Python offers a helpful codecs library, which allows us to deal with different encodings. Our data is UTF-8 encoded, but there are a few special characters in there that cannot be read easily. Therefore, we have to sanitize our text of these special characters, which we can do by running the following:

import codecs
input_file = codecs.open('../input/socialmedia-disaster-tweets-DFE.csv','r',',encoding='utf-8', errors='replace')

In the preceding code, codecs.open acts as a stand-in replacement for Python's standard file opening function. It returns a file object, which we can later read line by line. We specify the input path that we want to read the file (with r), the expected encoding, and what to do with errors. In this case, we are going to replace the errors with a special unreadable character marker.

To write to the output file, we can just use Python's standard open() function. This function will create a file at the specified file path we can write to:

output_file = open('clean_socialmedia-disaster.csv', 'w')

Now that's done, all we have to do is loop over the lines in our input file that we read with our codecs reader and save it as a regular CSV file again. We can achieve this by running the following:

for line in input_file:
    out = line
    output_file.write(line)

Likewise, it's good practice to close the file objects afterward, which we can do by running:

input_file.close()
output_file.close()

Now we can read the sanitized CSV file with pandas:

df = pd.read_csv('clean_socialmedia-disaster.csv')

Lemmas have already made several appearances throughout this chapter. A lemma in the field of linguistics, also called a headword, is the word under which the set of related words or forms appears in a dictionary. For example, "was" and "is" appear under "be," "mice" appears under "mouse," and so on. Quite often, the specific form of a word does not matter very much, so it can be a good idea to convert all your text into its lemma form.

spaCy offers a handy way to lemmatize text, so once again, we're going to load a spaCy pipeline. Only that in this case, we don't need any pipeline module aside from the tokenizer. The tokenizer splits the text into separate words, usually by spaces. These individual words, or tokens, can then be used to look up their lemma. In our case, it looks like this:

import spacy
nlp = spacy.load('en',disable=['tagger','parser','ner'])

Lemmatization can be slow, especially for big files, so it makes sense to track our progress. tqdm allows us to show progress bars on the pandas apply function. All we have to do is import tqdm as well as the notebook component for pretty rendering in our work environment.
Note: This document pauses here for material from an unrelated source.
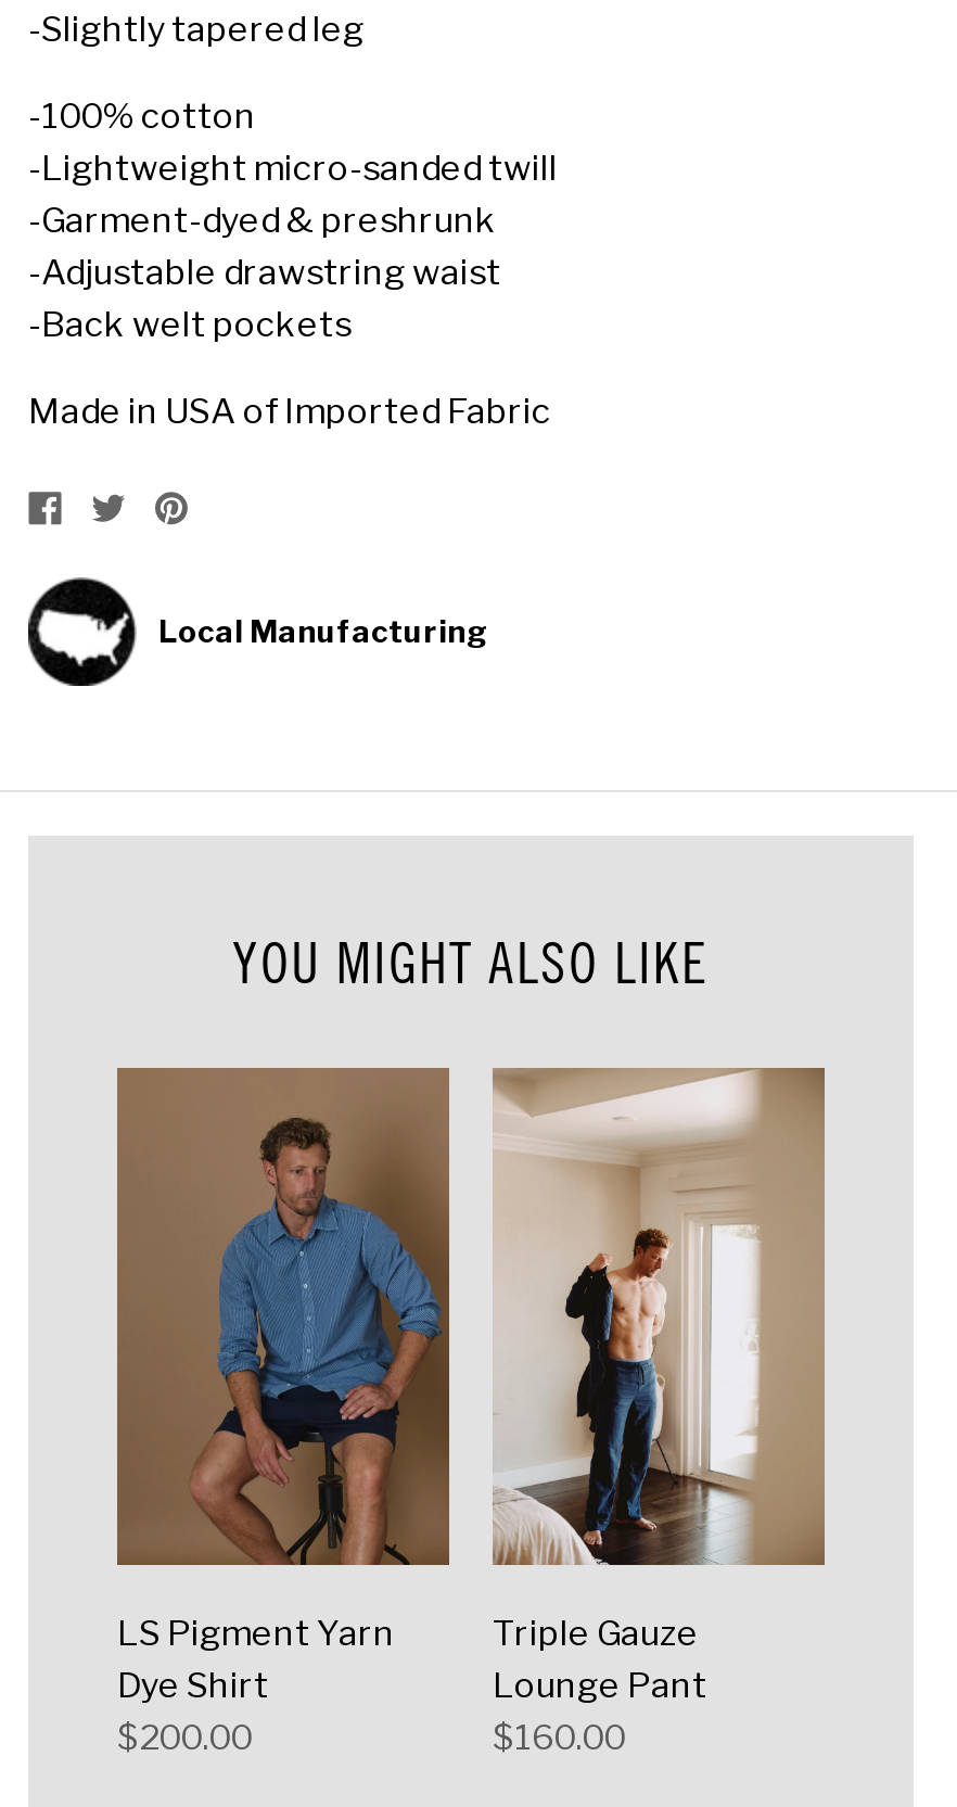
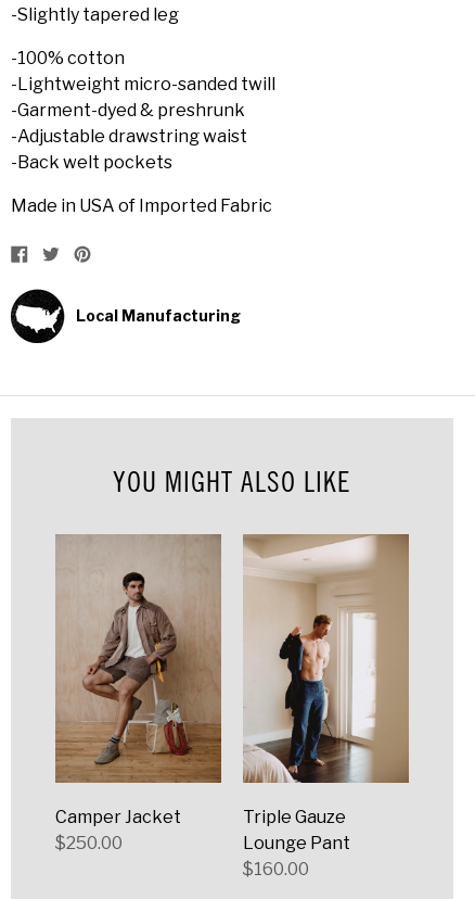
[117,1068,449,1759] [image] | LS Pigment Yarn | Dye Shirt | $200.00 -> [55,535,221,854] [image] | Camper Jacket | $250.00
We then have to tell tqdm that we would like to use it with pandas. We can do this by running the following:

from tqdm import tqdm, tqdm_notebook
tqdm.pandas(tqdm_notebook)

We can now run progress_apply on a DataFrame just as we would use the standard apply method, but here it has a progress bar.

For each row, we loop over the words in the text column and save the lemma of the word in a new lemmas column:

df['lemmas'] = df["text"].progress_apply(lambda row: [w.lemma_ for w in nlp(row)])

Our lemmas column is now full of lists, so to turn the lists back into text, we will join all of the elements of the lists with a space as a separator, as we can see in the following code:

df['joint_lemmas'] = df['lemmas'].progress_apply(lambda row: ' '.join(row))

There are several possible prediction targets in this dataset. In our case, humans were asked to rate a tweet, and, they were given three options, Relevant, Not Relevant, and Can't Decide, as the lemmatized text shows:

df.choose_one.unique()
array(['Relevant', 'Not Relevant', "Can't Decide"], dtype=object)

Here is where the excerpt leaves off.